ANNO 14 n° 120
Peperino&Co.
Ancora Olimpiadi
A Montreal nel '76
di Andrea Bentivegna
20/08/2016 - 02:01

di Andrea Bentivegna

 Dopo le proteste di Messico ’68 e la tragedia di Monaco ’72 c’era in tutti la netta consapevolezza che i problemi del mondo non potessero più rimanere confinati fuori dal villaggio olimpico.

Quell’idea divenne certezza a pochi giorni dall’inaugurazione dell’edizione successiva, quella di Montreal. Non esattamente serena quella vigilia: sia gli organizzatori che il Comitato Olimpico, che erano infatti impegnati su un duplice e spinoso fronte.

Da una parte i lavori per la costruzione degli impianti che vennero ultimati solo o poche ore dall’accensione del braciere o, come nel caso dell’avveniristico stadio, vennero lasciati addirittura incompiuti. A proposito solo la costruzione di quest’impianto, con contrattempi e modifiche, costò una cifra quasi equivalente all’intero budget stanziato per tutta l’Olimpiade..per la gioia dei canadesi che dovettero pagare fino al 2008 una tassa apposita al fine di ripianare i debiti.

D’altro canto anche il Cio era alle prese con il primo, clamoroso, caso di boicottaggio olimpico. In quell’edizione infatti non si presentò la quasi totalità dei paesi africani che volevano così dare un forte segnale contro la vergogna dell’apartheid che si stava attuando in quegli anni in Sud Africa e che era stata fino ad allora colpevolmente taciuta.

Nonostante ciò la XXI edizione dei Giochi Olimpici dell’era moderna prese regolarmente il via e, come è capitato in ogni edizione, ci consegnò delle storie fantastiche. Una su tutte andò in scena una domenica.

Montreal, per quanto in Quebec, può diventare una città soffocante durante l'estate. Quel 18 luglio era una giornata torrida ma all'interno del glorioso Montreal Forum l'aria condizionata faceva egregiamente il suo dovere. Non fosse stato cosi si sarebbe trattato di un disastro senza precedenti: quel giorno, in quel palazzo dello sport, si stavano svolgendo infatti le gare di ginnastica. Con il piccolo particolare che non si trattava dei campionati regionali ma delle Olimpiadi del 1976.

Il mondo era allora diviso in due blocchi e la Russia non era solo la nazione da battere ma anche il nemico. Le sue atlete erano, o almeno venivano descritte, come perfetti robot, inespressivi e invincibili. Del resto erano quelli anni di innovazioni tecnologiche. Pochi mesi prima due amici californiani avevano costruito in un garage di Cupertino un rudimentale computer che conquisterà il mondo e persino per noi italiani quelle olimpiadi segneranno il passaggio dalla televisione in bianco e nero a quella a colori.

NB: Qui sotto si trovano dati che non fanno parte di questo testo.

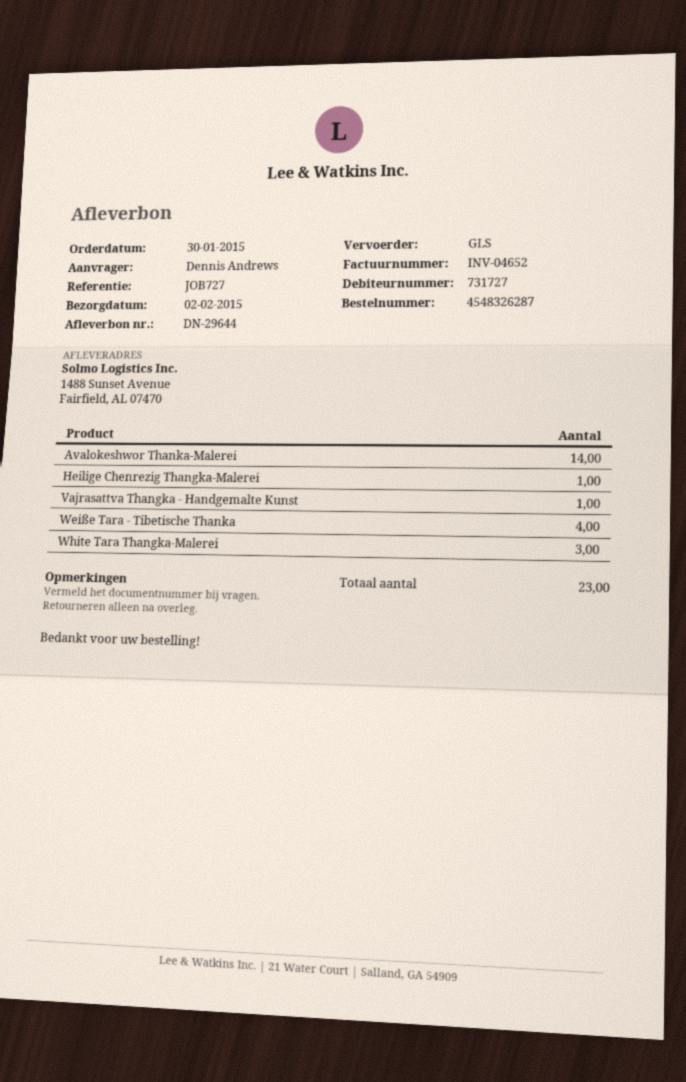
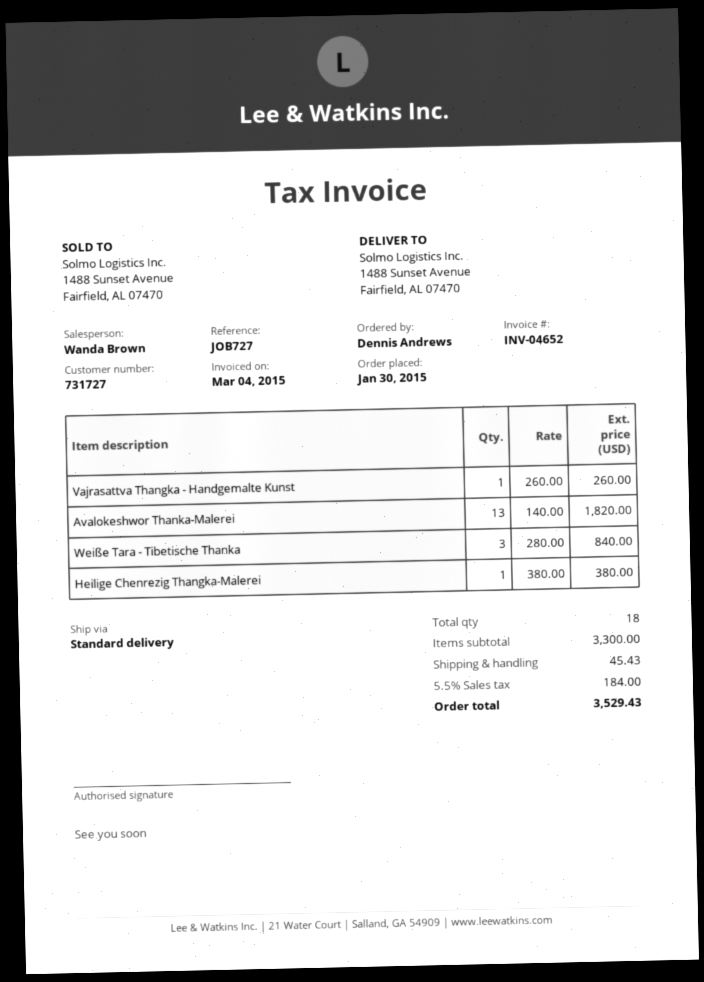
shipping method: GLS -> standard
Avalokeshwor Thanka-Malerei: 14 -> 13
Weiße Tara - Tibetische Thanka: 4 -> 3
White Tara Thangka-Malerei: 3 -> none
total quantity: 23 -> 18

Un monologo scontato -si pensava-quello delle sovietiche che avrebbe lasciato alle altre solo la gloria decubertiana di aver partecipato.

Poi il pubblico sonnolento ebbe un sussulto, prodigandosi per uno spontaneo caloroso applauso di incoraggiamento ad un bambina che era appena salita in pedana.

Pettorale numero 73, tredici anni e un'espressione determinata; Eppure si trattava pur sempre di una ragazzina, sostenerla e supportarla contro le formidabili sovietiche veniva naturale.

Alle 13,25 afferrò una delle due parallele asimmetriche iniziando la sua prova, non saranno ancora scoccate le 13,26 quando, dopo un volteggio rapidissimo, atterrerà sul materassino per concludere la sua gara. A quel punto la storia dello sport era cambiata per sempre.

Fu una prova perfetta. Ma non metaforicamente anche matematicamente.

Uno virgola zero zero.

Questo è il voto che apparve sul tabellone luminoso. A quel punto tutti si guardano tra loro un po indignati ed increduli. Ma presto l’imbarazzo lasciò spazio ad un boato.

Si trattava di un dieci. Il massimo. Per la prima volta alle Olimpiadi un’atleta aveva raggiunto la perfezione e a farlo era stata la più giovane partecipante ai Giochi di sempre.

Quella ragazzina vinse ovviamente l'oro, ma per una volta non fu questo l'aspetto più straordinario. In quei venti secondi di volteggi la piccola Nadia non si approssimò alla perfezione, ne dimostrò l’esistenza.

Dall'edizione successiva dei Giochi Olimpici i tabelloni luminosi avrebbero avuto quattro caselle anziché tre come a Montreal. Da allora la perfezione era contemplata.